Christmas in the time of Covid — yuletide thoughts

Christmas in the time of Covid — yuletide thoughts Featured

THE title is a paraphrased from the 1985 book of Gabriel Garcia Marquez (GGM), El Amor en los Tiempos del Colera, perhaps one of the most compelling love stories of all time. The title reflects partly the seeming incongruence of love within the grip of a pandemic. In a parallel context this yuletide season, the Christian world commemorates the birth of Christ, traditionally a time for love, merriment and gift-giving. The deadly irony is that the intimacy of exchanging gifts is perverted by the protocols of the contagion — wearing of masks, maintaining social distance and minimal contacts while awaiting a vaccine that may thwart Covid-19. This article and the book’s similarities ends at the title, Love in the Time of Cholera. (But Florentino biding his time for Fermina for 53 years, seven months and 11 days is a poignantly riveting love story).

But a year since the coronavirus burst into the scene, we are aberrantly condemned to the confines of our abodes. Many families are in dire straits. I can sympathize how government has been on its wit’s end providing for these poor souls. Millions of Filipinos have been deprived of jobs and means of livelihood, unable to put food on the table during this lockdown period. But the alternative is a possible contraction of the disease — or just an egregious attempt at instilling fear and panic by those whose interests are served and for reasons opaque to us all; thus, we are all caught between a rock and a hard place.

Coping and making do
But there are still countless others who can at least afford to cope, uncertain when this will all end — this contest of perishables, our resources versus our resilience. And some of us may be the lucky ones in a country where the disparity between the haves and the have-nots is a deep chasm, where the 10 percent owns 50 percent of the wealth. Many of us are embedded in the resilient fraction of the upper 90 percent. And God help us if we have few more months of this pestilence.

So, we are left to our devices, enduring and making do. For what it’s worth, these past months provided me the time with which to use them with unsparing generosity compared to when I had so little of it. Thus, I poured time profusely with my grandchildren that child psychologists assured me prolongs my years on earth, in direct proportion to the daily hours spent based on a nebulous formula. I suspect however that these hours aggravated with cries, shouts and the general ruckus produced by the 5-, 6-, and 8-year-old dynamos are inversely proportional to my timeline of 75 years. A year less for each month may not be farfetched.

100 Years of Solitude
Consequently, for a little privacy I devised a schedule where daily I would repair to my man-cave and assume sole control of some space-time to review the books in my library accumulated over a lifetime, some of which have never been unsealed but displayed prominently, still enclosed in their original book jackets that I made sure did not clash with the furniture. Quite a few of these tomes are from impressive authors though only the titles and a page or two had been read by me, inclusive of the preface. Gabriel Garcia Marquez’s novels however came to the forefront, suggested in part by a co-sufferer, Flora Nimfa Santos vda de Leocadio y de Aguinaldo (’66 PWC). I never really appreciated this Columbian author until his 1982 Nobel Prize for Literature. Cien Años de Soledad was one that I tried to read in the original during my years of pretentious intellectual arrogance. It was such heavy reading that somewhere along the 417 pages I promptly abandoned it except for some unforgettable passages: “Many years later as he faced the firing squad, Coronel Aureliano Buendia was to remember that distant afternoon when his father took him to discover ice.”

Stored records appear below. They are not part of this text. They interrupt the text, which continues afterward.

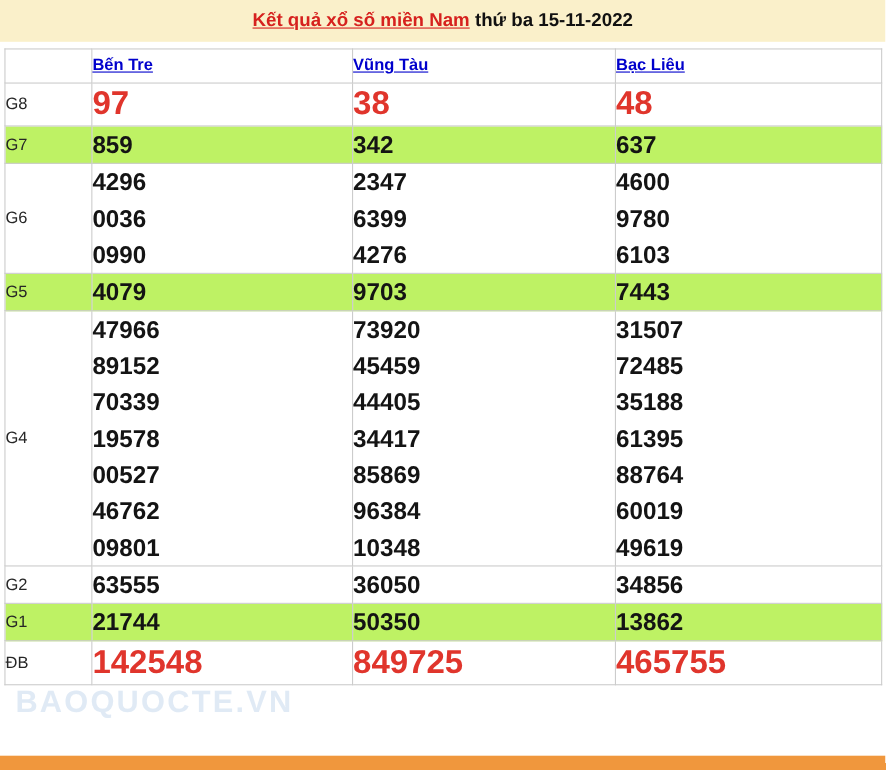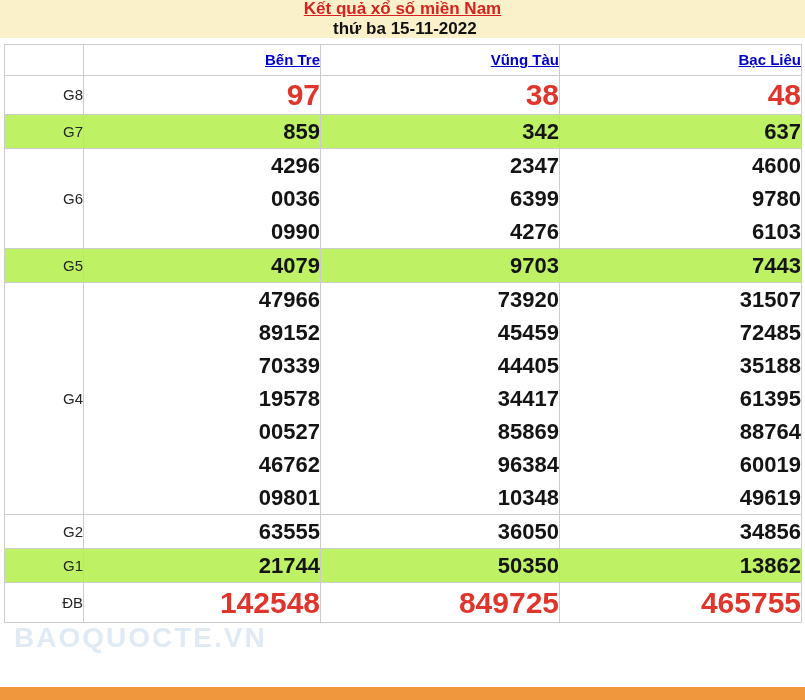--- a/index.html
+++ b/index.html
@@ -10,31 +10,30 @@
     overflow: hidden;
     background: #ffffff;
     font-family: "Liberation Sans", sans-serif;
   }
   .title-bar {
     width: 805px; height: 38px;
     background: #faf0ca;
     display: flex; align-items: center; justify-content: center;
     font-size: 17px; font-weight: bold;
     white-space: pre;
-    flex-direction: column;
   }
   .title-link { color: #d6211e; text-decoration: underline; cursor: pointer; }
   .title-date { color: #111111; }
   table.results {
     border-collapse: collapse;
     table-layout: fixed;
     margin: 6px 0 0 4px;
     width: 797px;
   }
-  .results td { border: 1px solid #cccccc; text-align: right; padding: 0; vertical-align: middle; }
+  .results td { border: 1px solid #cccccc; text-align: left; padding: 0; vertical-align: middle; }
   tr.header-row td { height: 31px; background: #ffffff; }
   .col-head {
     color: #0000cc; font-size: 15px; font-weight: bold;
     text-decoration: underline; cursor: pointer;
   }
   .label { font-size: 15px; color: #262626; }
   .num {
     font-size: 22px; font-weight: bold; color: #141414;
     line-height: 33px;
   }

This is the first sentence of what I rediscovered to be a really fascinating book, but this time comfortably rereading it in English — complemented by a downloaded audio book and a movie format in Spanish with English subtitles. Reading GGM’s opus had me parsing over seven generations of the Buendia family characters growing old and dying, “only to return as ghosts or seemingly reincarnated in the next generation.”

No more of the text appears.